▶ [Collected data entries]

-- Opening Marker --

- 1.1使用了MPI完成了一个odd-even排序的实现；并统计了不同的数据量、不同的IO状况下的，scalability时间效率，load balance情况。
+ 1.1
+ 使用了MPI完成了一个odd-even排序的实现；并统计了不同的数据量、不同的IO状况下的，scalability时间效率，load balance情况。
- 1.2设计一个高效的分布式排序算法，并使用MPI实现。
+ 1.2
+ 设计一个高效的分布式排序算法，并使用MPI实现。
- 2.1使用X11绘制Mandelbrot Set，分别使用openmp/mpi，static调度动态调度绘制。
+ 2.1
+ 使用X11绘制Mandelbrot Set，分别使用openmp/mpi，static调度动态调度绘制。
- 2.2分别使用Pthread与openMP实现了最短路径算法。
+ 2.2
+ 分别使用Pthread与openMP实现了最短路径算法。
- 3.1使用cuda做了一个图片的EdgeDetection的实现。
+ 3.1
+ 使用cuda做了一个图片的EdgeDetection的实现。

-- Closing Marker --
-- Opening Marker --

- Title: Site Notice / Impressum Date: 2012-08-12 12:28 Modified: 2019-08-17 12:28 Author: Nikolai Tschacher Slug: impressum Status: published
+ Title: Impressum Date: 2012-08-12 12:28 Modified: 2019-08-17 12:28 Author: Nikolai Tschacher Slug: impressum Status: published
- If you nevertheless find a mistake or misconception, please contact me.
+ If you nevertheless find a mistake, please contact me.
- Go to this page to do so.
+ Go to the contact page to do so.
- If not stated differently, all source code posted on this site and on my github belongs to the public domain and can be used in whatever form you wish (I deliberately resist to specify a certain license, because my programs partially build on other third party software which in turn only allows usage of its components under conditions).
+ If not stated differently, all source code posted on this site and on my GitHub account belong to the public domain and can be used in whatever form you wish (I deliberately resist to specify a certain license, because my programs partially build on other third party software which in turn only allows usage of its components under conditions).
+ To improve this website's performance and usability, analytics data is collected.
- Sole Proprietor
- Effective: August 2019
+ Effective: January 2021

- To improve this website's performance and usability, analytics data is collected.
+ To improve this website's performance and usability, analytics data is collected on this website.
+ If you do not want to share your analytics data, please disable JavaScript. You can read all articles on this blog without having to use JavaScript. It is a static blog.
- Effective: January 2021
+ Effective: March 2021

-- Closing Marker --

▶ [Assignment] After locating the line with "- If not stated" above, return that line and every later line through the one with "- To improve", word for word and with nothing else.

▶ [Answer for this exercise]
- If not stated differently, all source code posted on this site and on my github belongs to the public domain and can be used in whatever form you wish (I deliberately resist to specify a certain license, because my programs partially build on other third party software which in turn only allows usage of its components under conditions).
+ If not stated differently, all source code posted on this site and on my GitHub account belong to the public domain and can be used in whatever form you wish (I deliberately resist to specify a certain license, because my programs partially build on other third party software which in turn only allows usage of its components under conditions).
+ To improve this website's performance and usability, analytics data is collected.
- Sole Proprietor
- Effective: August 2019
+ Effective: January 2021

- To improve this website's performance and usability, analytics data is collected.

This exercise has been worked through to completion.